=== Begin Enclosure ===
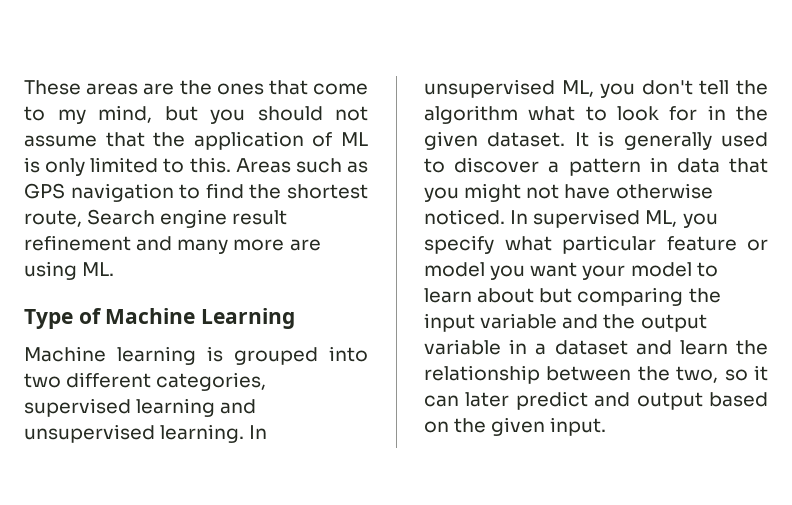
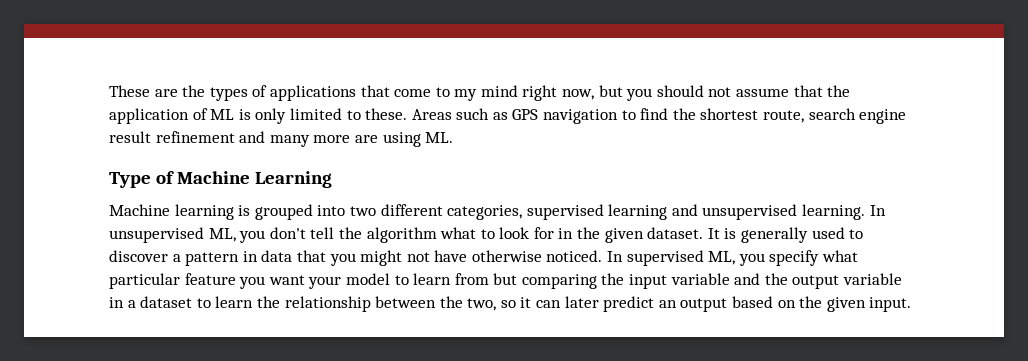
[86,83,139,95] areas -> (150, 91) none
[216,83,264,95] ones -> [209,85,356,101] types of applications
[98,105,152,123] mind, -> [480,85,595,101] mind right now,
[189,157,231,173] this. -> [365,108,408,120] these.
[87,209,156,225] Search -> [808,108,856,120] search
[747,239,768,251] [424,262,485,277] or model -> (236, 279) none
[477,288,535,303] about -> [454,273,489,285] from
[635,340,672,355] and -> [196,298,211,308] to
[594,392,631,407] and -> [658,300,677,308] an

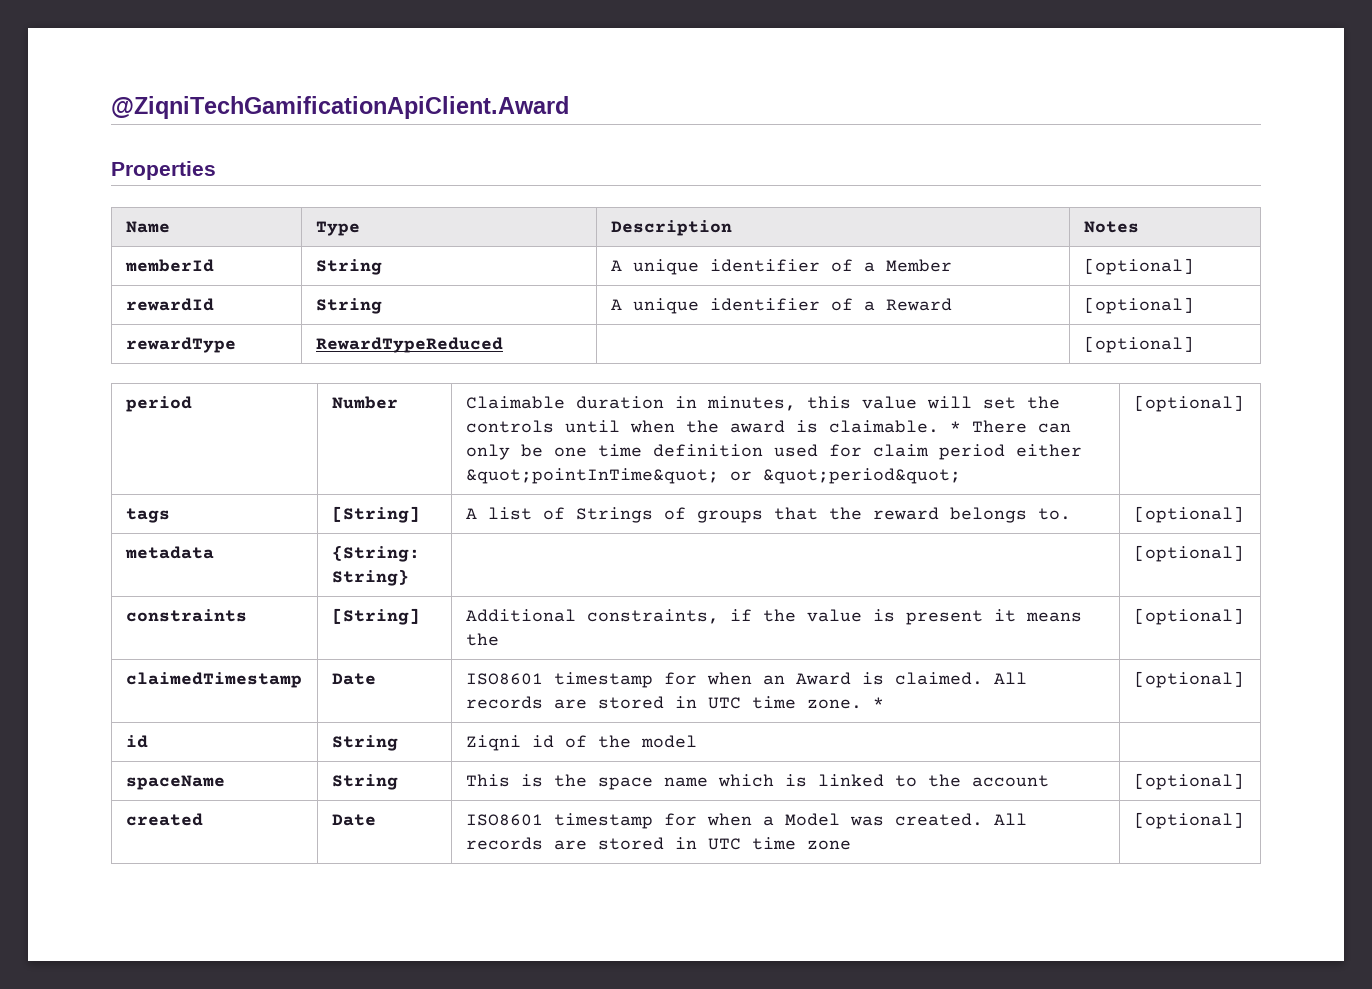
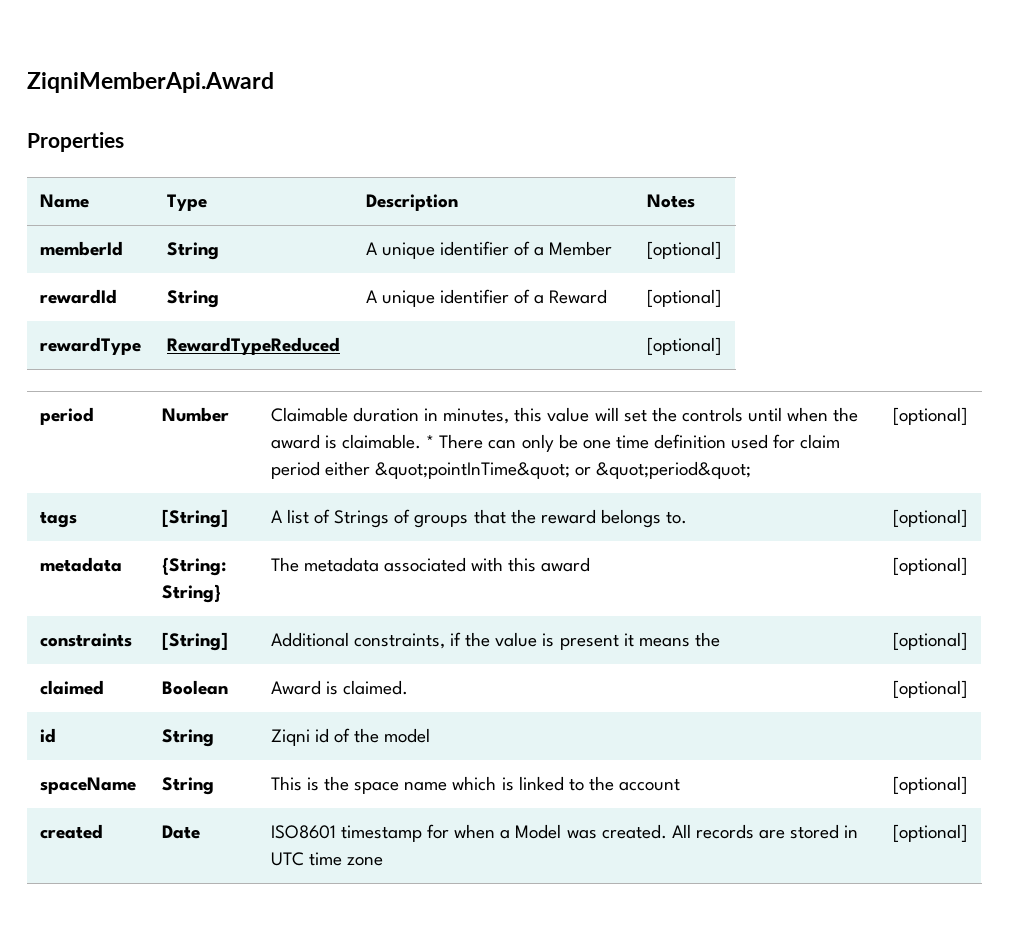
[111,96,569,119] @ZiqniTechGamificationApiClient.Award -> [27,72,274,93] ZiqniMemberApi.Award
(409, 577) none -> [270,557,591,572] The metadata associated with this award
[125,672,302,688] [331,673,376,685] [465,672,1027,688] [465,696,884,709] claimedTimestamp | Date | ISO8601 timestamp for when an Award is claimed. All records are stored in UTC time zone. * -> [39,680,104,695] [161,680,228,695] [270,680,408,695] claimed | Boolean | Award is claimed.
=== End Enclosure ===
EXERCISE PROMPT » Word-for-word output of every record is needed, with images omitted.

ANSWER BOX »
[86,83,139,95] areas -> (150, 91) none
[216,83,264,95] ones -> [209,85,356,101] types of applications
[98,105,152,123] mind, -> [480,85,595,101] mind right now,
[189,157,231,173] this. -> [365,108,408,120] these.
[87,209,156,225] Search -> [808,108,856,120] search
[747,239,768,251] [424,262,485,277] or model -> (236, 279) none
[477,288,535,303] about -> [454,273,489,285] from
[635,340,672,355] and -> [196,298,211,308] to
[594,392,631,407] and -> [658,300,677,308] an

[111,96,569,119] @ZiqniTechGamificationApiClient.Award -> [27,72,274,93] ZiqniMemberApi.Award
(409, 577) none -> [270,557,591,572] The metadata associated with this award
[125,672,302,688] [331,673,376,685] [465,672,1027,688] [465,696,884,709] claimedTimestamp | Date | ISO8601 timestamp for when an Award is claimed. All records are stored in UTC time zone. * -> [39,680,104,695] [161,680,228,695] [270,680,408,695] claimed | Boolean | Award is claimed.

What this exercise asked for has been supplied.